Ironisnya, Tanjungpinang—yang dikenal sebagai pusat budaya Melayu—malah menjadi sorotan akibat tumpukan persoalan mendasar, seperti pengelolaan sampah, rendahnya kompetensi tenaga layanan wisata, dan lemahnya infrastruktur destinasi.
Usulan: Badan Otorita dan Tata Kelola Akuntabel
Sebagai solusi, komunitas Geber mengusulkan pembentukan kembali Badan Otorita Pariwisata Kepri sebagai lembaga koordinatif lintas sektor. Kekosongan kelembagaan saat ini dianggap menjadi penyebab utama tumpang tindih kebijakan dan pemborosan anggaran antarwilayah.
Usulan ini diperkuat dengan dorongan penerapan Good Tourism Governance—yakni tata kelola pariwisata yang partisipatif, transparan, dan berorientasi hasil. Setiap program pariwisata harus memiliki indikator kinerja jelas, seperti jumlah kunjungan, dampak ekonomi lokal, hingga kepuasan wisatawan.
Pakar administrasi negara Dr. Adi Suryanto (LAN RI) mengingatkan pentingnya pembagian peran yang tegas dan terukur:
> “Kalau angka besar ditetapkan, maka harus jelas siapa mengerjakan apa, dan bagaimana mengukurnya. Semua harus berbasis data, bukan asumsi.”
Senada, Prof. Nyoman S. Dharma Putra (UGM) menekankan bahwa promosi saja tidak cukup:
> “Promosi tanpa kesiapan destinasi, pelatihan SDM, dan pemeliharaan fasilitas publik adalah omong kosong. Kita sedang bicara soal membangun kepercayaan pasar.”
Lingkungan dan Sosial Jangan Diabaikan
Forum juga menyoroti dampak lingkungan dan sosial dari proyek wisata. Banyak proyek pariwisata justru memperburuk ekosistem, meminggirkan komunitas lokal, dan menciptakan beban sosial baru. Para peserta mendesak diterapkannya audit sosial dan lingkungan terhadap setiap inisiatif wisata.

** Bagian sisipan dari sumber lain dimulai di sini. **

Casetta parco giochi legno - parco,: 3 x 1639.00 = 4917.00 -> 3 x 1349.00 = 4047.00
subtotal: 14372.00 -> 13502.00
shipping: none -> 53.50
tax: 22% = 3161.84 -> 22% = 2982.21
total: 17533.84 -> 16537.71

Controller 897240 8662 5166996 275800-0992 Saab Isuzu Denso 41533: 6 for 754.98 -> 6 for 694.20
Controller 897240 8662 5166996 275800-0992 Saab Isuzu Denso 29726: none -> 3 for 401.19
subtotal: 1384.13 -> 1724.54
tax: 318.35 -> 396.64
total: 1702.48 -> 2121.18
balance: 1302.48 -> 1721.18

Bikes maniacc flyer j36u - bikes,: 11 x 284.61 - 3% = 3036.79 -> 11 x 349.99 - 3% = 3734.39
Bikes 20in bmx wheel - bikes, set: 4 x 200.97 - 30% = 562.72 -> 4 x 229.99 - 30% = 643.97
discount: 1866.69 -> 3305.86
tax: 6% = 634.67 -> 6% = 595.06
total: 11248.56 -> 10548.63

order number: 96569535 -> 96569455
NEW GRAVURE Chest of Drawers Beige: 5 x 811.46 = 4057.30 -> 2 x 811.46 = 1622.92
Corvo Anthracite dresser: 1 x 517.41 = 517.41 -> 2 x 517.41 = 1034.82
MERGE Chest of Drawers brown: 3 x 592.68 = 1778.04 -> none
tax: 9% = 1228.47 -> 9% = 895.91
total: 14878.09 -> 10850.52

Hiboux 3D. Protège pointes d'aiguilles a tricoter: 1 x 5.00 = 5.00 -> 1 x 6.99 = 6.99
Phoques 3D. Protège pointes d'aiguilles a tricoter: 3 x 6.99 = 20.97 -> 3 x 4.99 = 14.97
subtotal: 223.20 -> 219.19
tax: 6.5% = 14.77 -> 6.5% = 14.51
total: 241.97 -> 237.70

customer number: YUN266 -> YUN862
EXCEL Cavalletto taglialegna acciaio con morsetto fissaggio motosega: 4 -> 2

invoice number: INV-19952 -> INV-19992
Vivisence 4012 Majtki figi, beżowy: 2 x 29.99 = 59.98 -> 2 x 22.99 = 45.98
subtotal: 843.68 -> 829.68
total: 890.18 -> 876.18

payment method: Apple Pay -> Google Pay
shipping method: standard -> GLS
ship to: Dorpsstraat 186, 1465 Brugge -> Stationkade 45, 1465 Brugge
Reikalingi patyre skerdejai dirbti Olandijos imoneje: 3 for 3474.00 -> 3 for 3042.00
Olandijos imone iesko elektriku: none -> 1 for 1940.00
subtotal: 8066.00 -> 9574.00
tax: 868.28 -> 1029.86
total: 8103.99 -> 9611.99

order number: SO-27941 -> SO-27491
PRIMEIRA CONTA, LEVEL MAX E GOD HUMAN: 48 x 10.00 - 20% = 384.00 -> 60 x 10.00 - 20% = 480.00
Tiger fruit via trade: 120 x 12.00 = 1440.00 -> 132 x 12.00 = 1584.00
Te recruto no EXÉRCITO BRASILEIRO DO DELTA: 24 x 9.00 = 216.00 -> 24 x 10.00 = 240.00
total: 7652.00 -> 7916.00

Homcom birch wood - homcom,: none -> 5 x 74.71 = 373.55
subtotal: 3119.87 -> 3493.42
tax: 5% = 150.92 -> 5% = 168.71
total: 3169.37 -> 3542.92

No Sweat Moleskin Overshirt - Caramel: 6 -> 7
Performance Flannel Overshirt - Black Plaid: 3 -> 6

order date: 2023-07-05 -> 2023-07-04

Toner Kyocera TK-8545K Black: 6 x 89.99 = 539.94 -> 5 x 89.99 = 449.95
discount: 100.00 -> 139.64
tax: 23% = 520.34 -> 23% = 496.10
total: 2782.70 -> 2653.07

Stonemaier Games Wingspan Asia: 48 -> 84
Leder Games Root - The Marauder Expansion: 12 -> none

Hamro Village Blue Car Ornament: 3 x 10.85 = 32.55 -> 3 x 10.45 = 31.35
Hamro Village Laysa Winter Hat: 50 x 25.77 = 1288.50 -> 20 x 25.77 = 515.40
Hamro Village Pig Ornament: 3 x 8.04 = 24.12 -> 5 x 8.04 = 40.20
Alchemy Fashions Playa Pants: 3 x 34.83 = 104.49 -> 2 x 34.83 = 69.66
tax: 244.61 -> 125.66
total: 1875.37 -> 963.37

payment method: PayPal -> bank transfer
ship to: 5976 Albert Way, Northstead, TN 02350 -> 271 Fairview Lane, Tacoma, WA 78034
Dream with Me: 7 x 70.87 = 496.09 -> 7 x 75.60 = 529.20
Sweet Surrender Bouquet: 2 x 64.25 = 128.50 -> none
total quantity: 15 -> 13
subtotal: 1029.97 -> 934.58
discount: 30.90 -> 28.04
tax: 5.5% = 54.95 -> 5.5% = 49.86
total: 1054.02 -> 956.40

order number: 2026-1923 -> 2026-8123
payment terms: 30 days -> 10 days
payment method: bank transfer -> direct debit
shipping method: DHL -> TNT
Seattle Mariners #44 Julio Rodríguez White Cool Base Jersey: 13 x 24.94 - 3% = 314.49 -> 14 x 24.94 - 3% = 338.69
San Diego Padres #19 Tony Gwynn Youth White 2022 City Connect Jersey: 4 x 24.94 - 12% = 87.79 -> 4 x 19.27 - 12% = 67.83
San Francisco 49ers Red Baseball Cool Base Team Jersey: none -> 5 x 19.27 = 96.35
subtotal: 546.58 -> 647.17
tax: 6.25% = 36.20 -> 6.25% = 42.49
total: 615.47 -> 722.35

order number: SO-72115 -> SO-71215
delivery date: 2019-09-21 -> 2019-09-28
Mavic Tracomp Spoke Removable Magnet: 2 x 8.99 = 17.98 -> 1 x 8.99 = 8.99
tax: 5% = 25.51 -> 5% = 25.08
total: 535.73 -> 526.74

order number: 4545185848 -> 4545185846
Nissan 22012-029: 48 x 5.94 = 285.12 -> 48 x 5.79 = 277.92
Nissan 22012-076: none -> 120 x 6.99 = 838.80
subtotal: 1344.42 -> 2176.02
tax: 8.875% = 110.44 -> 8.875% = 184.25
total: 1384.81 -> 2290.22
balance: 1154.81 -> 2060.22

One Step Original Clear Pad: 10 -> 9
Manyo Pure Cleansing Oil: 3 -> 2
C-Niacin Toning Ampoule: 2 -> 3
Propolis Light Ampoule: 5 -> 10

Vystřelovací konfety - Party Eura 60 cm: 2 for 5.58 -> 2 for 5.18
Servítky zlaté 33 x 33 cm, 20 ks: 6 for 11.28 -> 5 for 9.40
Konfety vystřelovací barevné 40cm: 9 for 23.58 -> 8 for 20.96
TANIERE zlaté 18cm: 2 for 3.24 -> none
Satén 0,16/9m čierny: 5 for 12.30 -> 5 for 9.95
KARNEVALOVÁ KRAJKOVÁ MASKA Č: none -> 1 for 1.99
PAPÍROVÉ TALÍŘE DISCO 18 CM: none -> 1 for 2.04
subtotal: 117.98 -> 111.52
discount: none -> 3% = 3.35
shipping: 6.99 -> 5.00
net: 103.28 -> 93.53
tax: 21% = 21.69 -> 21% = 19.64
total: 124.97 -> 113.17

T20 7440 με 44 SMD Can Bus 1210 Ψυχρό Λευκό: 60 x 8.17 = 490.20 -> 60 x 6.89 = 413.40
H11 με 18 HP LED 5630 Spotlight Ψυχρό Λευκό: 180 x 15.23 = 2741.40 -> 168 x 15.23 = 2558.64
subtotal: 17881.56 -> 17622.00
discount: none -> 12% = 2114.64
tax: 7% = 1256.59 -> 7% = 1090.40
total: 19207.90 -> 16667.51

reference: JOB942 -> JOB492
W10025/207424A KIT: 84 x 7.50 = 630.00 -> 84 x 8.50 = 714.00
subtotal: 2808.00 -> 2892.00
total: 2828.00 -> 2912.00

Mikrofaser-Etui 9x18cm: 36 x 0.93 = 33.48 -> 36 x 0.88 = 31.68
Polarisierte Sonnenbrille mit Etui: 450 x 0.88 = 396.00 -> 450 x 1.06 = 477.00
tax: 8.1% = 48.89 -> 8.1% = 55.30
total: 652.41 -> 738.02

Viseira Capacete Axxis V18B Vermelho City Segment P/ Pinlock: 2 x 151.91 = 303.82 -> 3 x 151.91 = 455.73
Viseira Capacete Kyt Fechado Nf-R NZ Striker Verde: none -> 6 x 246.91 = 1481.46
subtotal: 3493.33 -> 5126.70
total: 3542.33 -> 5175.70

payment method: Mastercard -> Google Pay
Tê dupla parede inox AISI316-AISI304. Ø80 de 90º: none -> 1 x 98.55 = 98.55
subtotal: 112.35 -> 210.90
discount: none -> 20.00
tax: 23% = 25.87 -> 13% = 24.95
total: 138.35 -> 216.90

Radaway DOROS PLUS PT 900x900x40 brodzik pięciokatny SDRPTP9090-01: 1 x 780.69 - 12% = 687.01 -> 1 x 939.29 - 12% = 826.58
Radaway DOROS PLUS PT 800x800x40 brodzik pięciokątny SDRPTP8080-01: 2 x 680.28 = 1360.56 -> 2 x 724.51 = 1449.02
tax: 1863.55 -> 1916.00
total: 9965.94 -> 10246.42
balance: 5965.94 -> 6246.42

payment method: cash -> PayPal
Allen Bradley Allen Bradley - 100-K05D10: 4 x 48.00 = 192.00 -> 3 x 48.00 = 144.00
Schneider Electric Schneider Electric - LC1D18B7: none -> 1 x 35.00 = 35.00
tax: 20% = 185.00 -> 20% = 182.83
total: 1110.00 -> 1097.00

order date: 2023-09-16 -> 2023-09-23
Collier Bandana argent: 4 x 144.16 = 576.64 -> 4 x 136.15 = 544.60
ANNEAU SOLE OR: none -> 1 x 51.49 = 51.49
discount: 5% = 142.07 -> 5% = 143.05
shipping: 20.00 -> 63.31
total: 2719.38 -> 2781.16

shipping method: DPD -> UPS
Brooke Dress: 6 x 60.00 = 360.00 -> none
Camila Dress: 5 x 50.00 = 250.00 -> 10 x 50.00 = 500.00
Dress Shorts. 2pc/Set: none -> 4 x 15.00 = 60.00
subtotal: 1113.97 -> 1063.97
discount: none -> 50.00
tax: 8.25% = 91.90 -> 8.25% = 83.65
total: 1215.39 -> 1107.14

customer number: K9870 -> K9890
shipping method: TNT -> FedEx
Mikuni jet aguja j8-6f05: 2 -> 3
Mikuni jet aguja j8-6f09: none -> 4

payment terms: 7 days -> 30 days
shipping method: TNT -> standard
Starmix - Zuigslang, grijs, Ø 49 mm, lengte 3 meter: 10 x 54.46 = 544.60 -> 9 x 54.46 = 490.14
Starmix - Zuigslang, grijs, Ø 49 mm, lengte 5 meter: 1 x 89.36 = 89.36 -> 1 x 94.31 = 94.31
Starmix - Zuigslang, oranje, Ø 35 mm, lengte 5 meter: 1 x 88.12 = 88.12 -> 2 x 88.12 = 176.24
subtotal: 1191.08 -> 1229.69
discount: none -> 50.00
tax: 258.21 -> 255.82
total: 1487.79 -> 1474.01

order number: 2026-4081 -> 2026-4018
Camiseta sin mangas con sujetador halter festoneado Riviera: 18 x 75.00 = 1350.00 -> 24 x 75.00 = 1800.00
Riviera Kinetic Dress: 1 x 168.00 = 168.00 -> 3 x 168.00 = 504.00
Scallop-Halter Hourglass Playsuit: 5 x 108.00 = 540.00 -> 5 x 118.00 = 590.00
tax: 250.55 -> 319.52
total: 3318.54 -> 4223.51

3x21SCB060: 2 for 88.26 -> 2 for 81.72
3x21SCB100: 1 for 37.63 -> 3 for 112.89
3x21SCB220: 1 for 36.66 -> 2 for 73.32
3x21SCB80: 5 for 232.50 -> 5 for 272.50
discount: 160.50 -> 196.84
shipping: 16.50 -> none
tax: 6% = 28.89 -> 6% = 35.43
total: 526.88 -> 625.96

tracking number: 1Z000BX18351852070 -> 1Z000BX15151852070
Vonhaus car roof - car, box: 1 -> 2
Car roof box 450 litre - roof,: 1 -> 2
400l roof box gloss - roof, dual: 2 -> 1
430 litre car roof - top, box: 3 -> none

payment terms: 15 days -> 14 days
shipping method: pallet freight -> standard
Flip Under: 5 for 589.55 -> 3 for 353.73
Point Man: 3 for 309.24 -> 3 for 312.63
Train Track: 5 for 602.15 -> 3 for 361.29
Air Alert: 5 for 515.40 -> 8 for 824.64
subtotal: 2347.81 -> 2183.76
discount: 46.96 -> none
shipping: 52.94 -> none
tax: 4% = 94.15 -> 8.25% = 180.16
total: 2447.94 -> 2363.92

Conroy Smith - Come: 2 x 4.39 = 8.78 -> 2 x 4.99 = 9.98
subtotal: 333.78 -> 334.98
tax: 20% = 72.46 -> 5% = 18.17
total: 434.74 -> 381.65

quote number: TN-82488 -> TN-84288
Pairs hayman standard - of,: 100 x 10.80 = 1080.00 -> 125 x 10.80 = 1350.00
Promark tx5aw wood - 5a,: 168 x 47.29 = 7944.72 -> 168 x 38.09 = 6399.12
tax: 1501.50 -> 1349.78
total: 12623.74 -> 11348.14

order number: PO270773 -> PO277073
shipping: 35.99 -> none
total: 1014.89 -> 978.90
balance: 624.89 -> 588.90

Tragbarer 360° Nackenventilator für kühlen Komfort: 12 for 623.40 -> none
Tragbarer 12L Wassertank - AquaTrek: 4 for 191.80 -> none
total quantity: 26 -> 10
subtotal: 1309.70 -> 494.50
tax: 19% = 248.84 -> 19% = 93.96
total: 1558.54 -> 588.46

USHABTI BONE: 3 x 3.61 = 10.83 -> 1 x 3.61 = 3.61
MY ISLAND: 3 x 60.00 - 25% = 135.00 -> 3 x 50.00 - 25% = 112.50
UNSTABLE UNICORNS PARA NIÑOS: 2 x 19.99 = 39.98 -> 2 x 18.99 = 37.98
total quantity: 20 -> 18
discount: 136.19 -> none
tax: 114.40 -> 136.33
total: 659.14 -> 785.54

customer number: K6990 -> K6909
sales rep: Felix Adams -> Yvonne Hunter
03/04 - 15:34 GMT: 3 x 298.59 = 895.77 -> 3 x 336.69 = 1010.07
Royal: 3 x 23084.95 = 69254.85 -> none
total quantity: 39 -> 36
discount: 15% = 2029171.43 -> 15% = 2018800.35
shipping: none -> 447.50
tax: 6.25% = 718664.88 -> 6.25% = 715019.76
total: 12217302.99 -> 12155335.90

Menanggapi masukan tersebut, Hasan menyatakan keterbukaannya dan berjanji akan mendorong pembentukan forum konsultatif reguler antara pelaku usaha, masyarakat, dan pemerintah. Ia menegaskan, estimasi Rp17 triliun didasarkan pada hitungan logis: 1,7 juta kunjungan dikalikan dengan rerata belanja wisatawan. Tapi semua itu hanya akan tercapai bila sistem pendukung dibenahi secara serius.
Penutup: Potensi Besar, Tapi Sistem Lemah
Forum menegaskan bahwa Kepri memiliki potensi wisata yang luar biasa, mulai dari budaya Melayu hingga kekayaan bahari. Namun semua itu akan menjadi sia-sia jika tata kelola tetap lemah, promosi tidak strategis, dan praktik anggaran masih dikendalikan oleh calo serta kepentingan jangka pendek.
> “Kita tidak butuh banyak janji, kita butuh roadmap dan kemauan bersama,” tutup salah satu peserta diskusi.